Birilerine ikramda bulunmanın, hele ki oruçluya iftar yaptırmanın mükâfatını bilmeyeniniz yoktur. Bilmez olur muyuz, ama kendimize yok ki başkalarına nasıl sofra kuralım diyenlerin çıkacağını tahmin ettiğim gibi, fazlasıyla maddi gücü var olanların olduğunu da biliyorum.

Türlü türlü yemekler hazırlayarak, dört başı mamur sofralar kurmak zorunda değilsiniz.

İftar yemeğinden maksat, zengin menüler ikram etmek yemediklerini yedirmek değil, kardeşlik adına birlerine ikramda bulunmak olacaktır.

Merhametiniz ve samimiyetiniz Ramazan ayının bereketiyle birleşince, Allah’ın izniyle gözleri doyuracak bir tas çorba bile, kurulan o sofraya güzellik katacak ve karınlarımız doyacaktır.

Bu sofralara öncelikle akrabalarınızı davet ederek, onlarla olan ülfetinizi artırmaya çalışın.

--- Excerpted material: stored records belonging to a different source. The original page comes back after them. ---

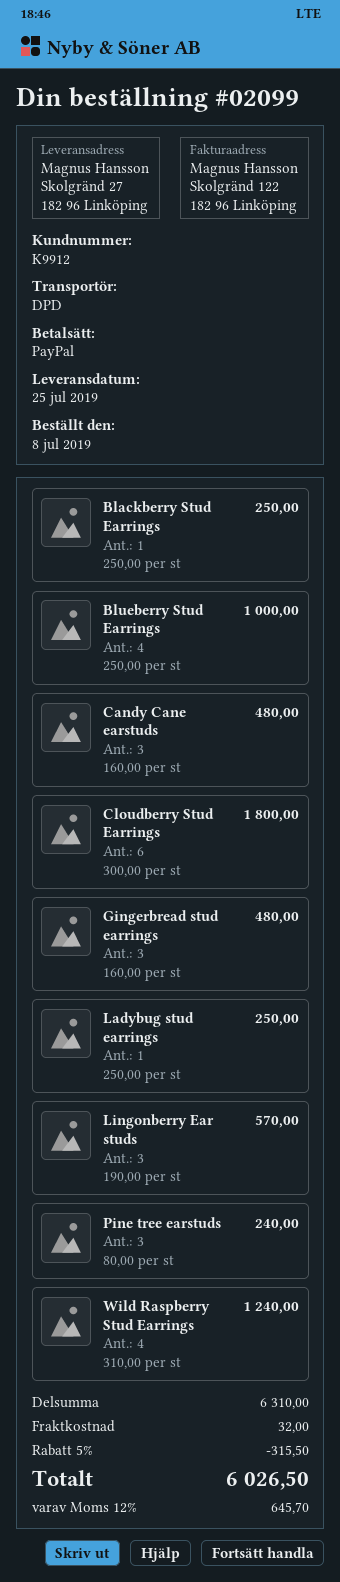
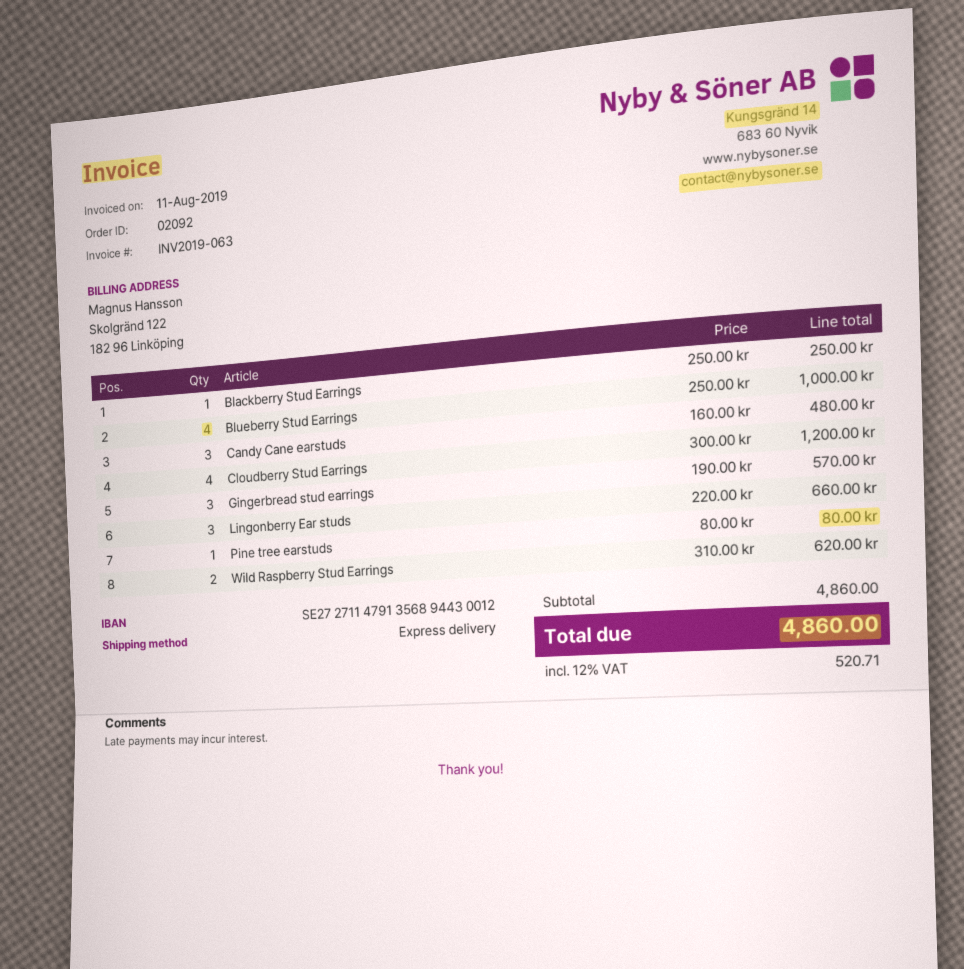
order number: 02099 -> 02092
shipping method: DPD -> express
Cloudberry Stud Earrings: 6 x 300.00 = 1800.00 -> 4 x 300.00 = 1200.00
Gingerbread stud earrings: 3 x 160.00 = 480.00 -> 3 x 190.00 = 570.00
Ladybug stud earrings: 1 x 250.00 = 250.00 -> none
Lingonberry Ear studs: 3 x 190.00 = 570.00 -> 3 x 220.00 = 660.00
Pine tree earstuds: 3 x 80.00 = 240.00 -> 1 x 80.00 = 80.00
Wild Raspberry Stud Earrings: 4 x 310.00 = 1240.00 -> 2 x 310.00 = 620.00
subtotal: 6310.00 -> 4860.00
discount: 5% = 315.50 -> none
shipping: 32.00 -> none
tax: 12% = 645.70 -> 12% = 520.71
total: 6026.50 -> 4860.00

Komşularınızı ünsiyetinizi artırmak maksatlı davet edin. Bunların yanında en faziletli olan misafirleriniz hali vakti yerinde olmayan kişiler ve pek tabii ki öğrenciler olmalı.

Davetliler arasında memleketinden ayrılmış, ev yemeği hasreti çeken öğrencilerin gözlerindeki ışıltıyı ve gönüllerindeki memnuniyeti tahmin edebiliyorum.

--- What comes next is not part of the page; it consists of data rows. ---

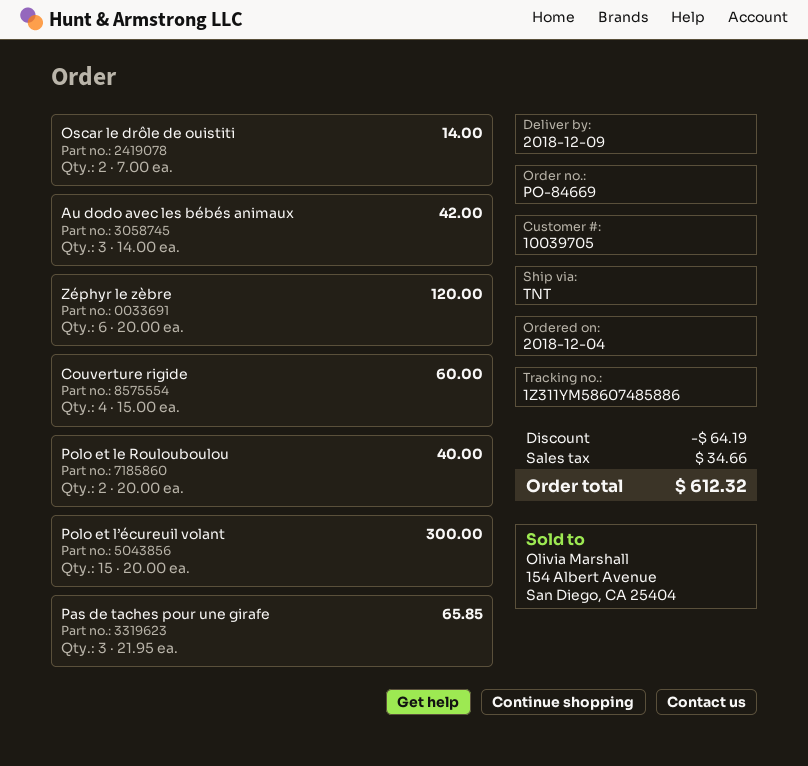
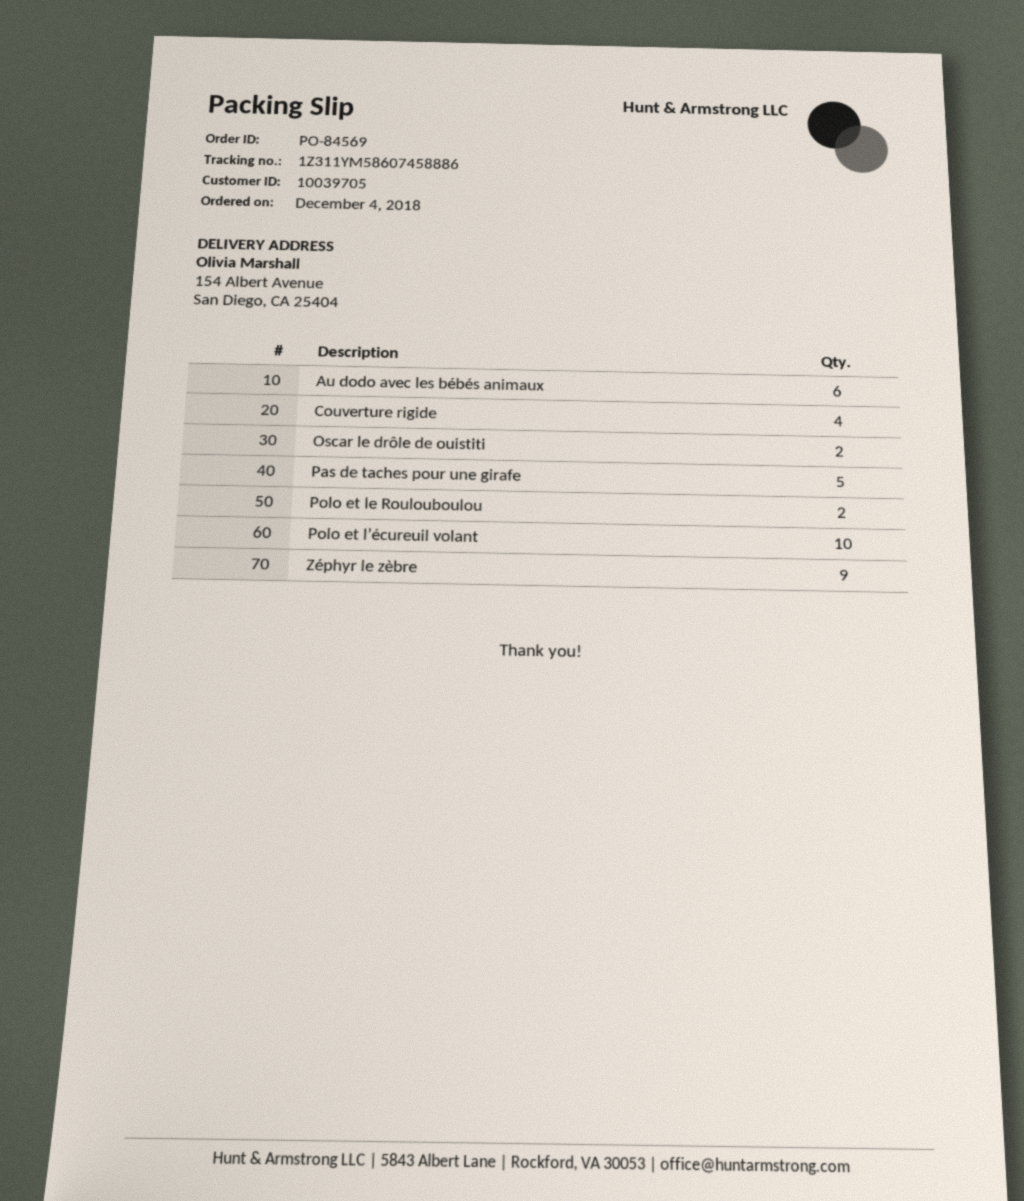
order number: PO-84669 -> PO-84569
tracking number: 1Z311YM58607485886 -> 1Z311YM58607458886
Au dodo avec les bébés animaux: 3 -> 6
Zéphyr le zèbre: 6 -> 9
Polo et l’écureuil volant: 15 -> 10
Pas de taches pour une girafe: 3 -> 5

Evinizin durumuna göre, öğrencileri guruplar halinde davet etmekten hiç geri durmayın.

Bu kişiler her gün o menüden daha alasını yiyor olsalar bile, yine de davet edin.

Özellikle imkanı olduğu halde, ailesi ülkenin dört bir yanına dağılmış veya başka sebeplerle sofraları kalabalık olmayan ebeveynler, tek başınıza değil başkalarıyla birlikte iftar edin.

Misafirlerinizi ya evinize çağırın ya da sofranızı toparlayıp, çat kapı bu insanların evine giderek, o sofrayı o evde açıp orayı şenlendirin.

İhtiyaç sahibiyse gıda poşeti, öğrenciyse diş kirası adı altında paralar verin.

Bunların dışındaysa yalnızlıklarını paylaşın, iftar edin, muhabbet edin, aynı safta namaz kılın.

Yaptığınız bu güzel davranışları sosyal medyada veya sohbetlerinizde usturuplu bir şekilde örnek olsun maksadıyla paylaşabilirsiniz. Lakin deşifre maksatlı ve kişileri rencide edecek tarzda reklam etmeyin.